───── Provided entries

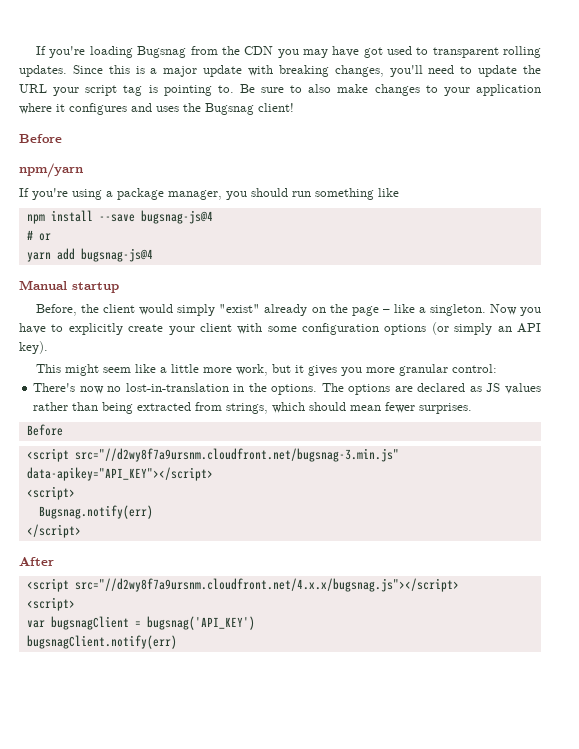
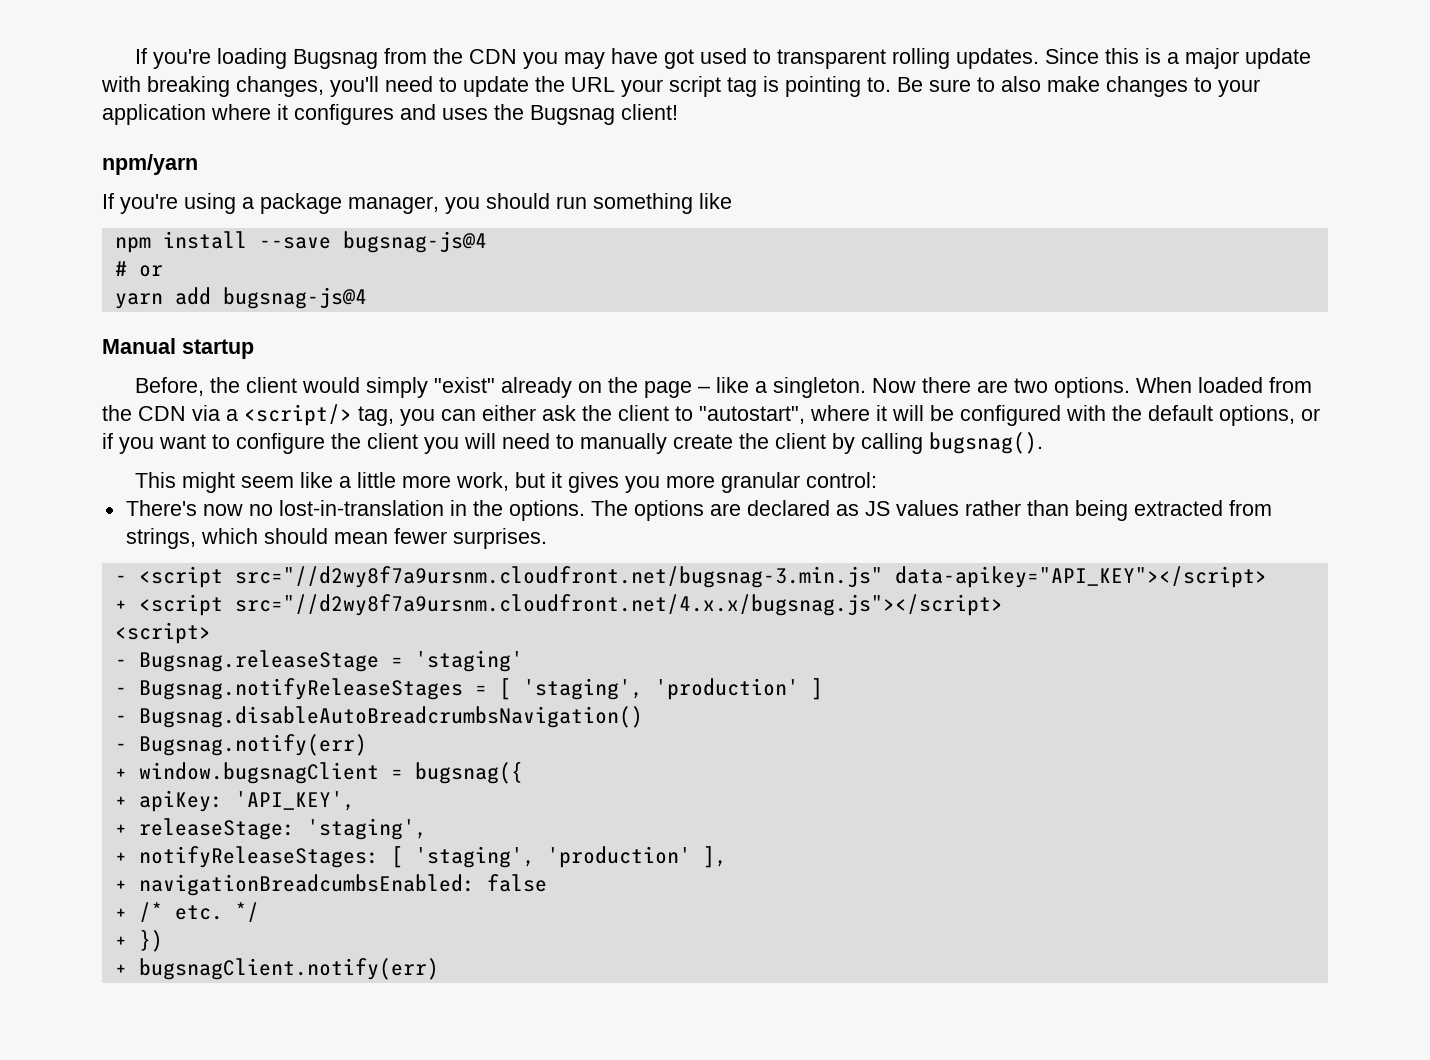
  Be sure to also make changes to your application where it configures and uses the Bugsnag client!
- Before
- Now you have to explicitly create your client with some configuration options (or simply an API key).
+ Now there are two options. When loaded from the CDN via a <script/> tag, you can either ask the client to "autostart", where it will be configured with the default options, or if you want to configure the client you will need to manually create the client by calling bugsnag().
  The options are declared as JS values rather than being extracted from strings, which should mean fewer surprises.
- Before
- <script src="//d2wy8f7a9ursnm.cloudfront.net/bugsnag-3.min.js" data-apikey="API_KEY"></script>
- <script>
- Bugsnag.notify(err)
- </script>
- After
- <script src="//d2wy8f7a9ursnm.cloudfront.net/4.x.x/bugsnag.js"></script>
+ - <script src="//d2wy8f7a9ursnm.cloudfront.net/bugsnag-3.min.js" data-apikey="API_KEY"></script>
+ + <script src="//d2wy8f7a9ursnm.cloudfront.net/4.x.x/bugsnag.js"></script>
- var bugsnagClient = bugsnag('API_KEY')
- bugsnagClient.notify(err)
+ - Bugsnag.releaseStage = 'staging'
+ - Bugsnag.notifyReleaseStages = [ 'staging', 'production' ]
+ - Bugsnag.disableAutoBreadcrumbsNavigation()
+ - Bugsnag.notify(err)
+ + window.bugsnagClient = bugsnag({
+ + apiKey: 'API_KEY',
+ + releaseStage: 'staging',
+ + notifyReleaseStages: [ 'staging', 'production' ],
+ + navigationBreadcumbsEnabled: false
+ + /* etc. */
+ + })
+ + bugsnagClient.notify(err)

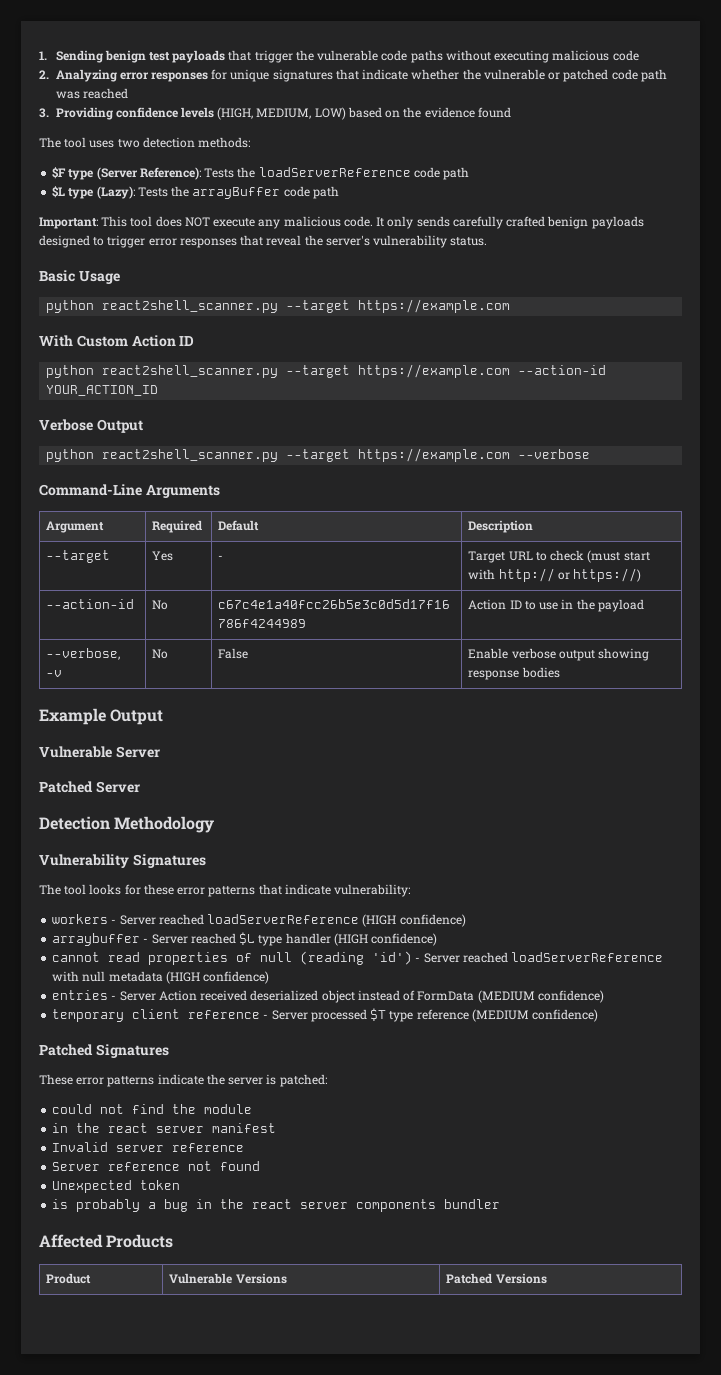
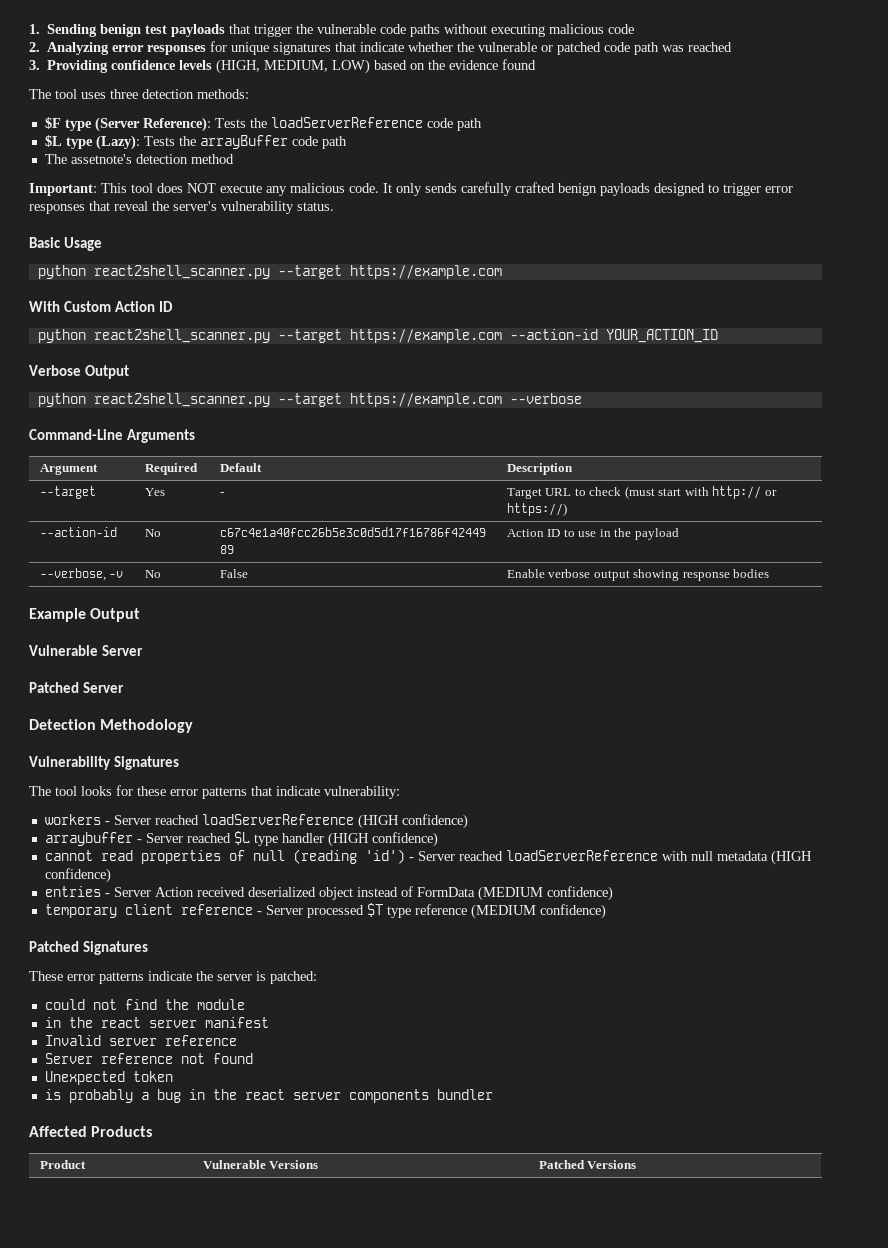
- The tool uses two detection methods:
+ The tool uses three detection methods:
+ The assetnote's detection method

──────────

Take the lines above from the one containing "by calling bugsnag()." to the one containing "notifyReleaseStages: [ 'staging', 'production'" and retype them exactly, both ends included, with nothing added.

→ Response to the exercise
+ Now there are two options. When loaded from the CDN via a <script/> tag, you can either ask the client to "autostart", where it will be configured with the default options, or if you want to configure the client you will need to manually create the client by calling bugsnag().
  The options are declared as JS values rather than being extracted from strings, which should mean fewer surprises.
- Before
- <script src="//d2wy8f7a9ursnm.cloudfront.net/bugsnag-3.min.js" data-apikey="API_KEY"></script>
- <script>
- Bugsnag.notify(err)
- </script>
- After
- <script src="//d2wy8f7a9ursnm.cloudfront.net/4.x.x/bugsnag.js"></script>
+ - <script src="//d2wy8f7a9ursnm.cloudfront.net/bugsnag-3.min.js" data-apikey="API_KEY"></script>
+ + <script src="//d2wy8f7a9ursnm.cloudfront.net/4.x.x/bugsnag.js"></script>
- var bugsnagClient = bugsnag('API_KEY')
- bugsnagClient.notify(err)
+ - Bugsnag.releaseStage = 'staging'
+ - Bugsnag.notifyReleaseStages = [ 'staging', 'production' ]
+ - Bugsnag.disableAutoBreadcrumbsNavigation()
+ - Bugsnag.notify(err)
+ + window.bugsnagClient = bugsnag({
+ + apiKey: 'API_KEY',
+ + releaseStage: 'staging',
+ + notifyReleaseStages: [ 'staging', 'production' ],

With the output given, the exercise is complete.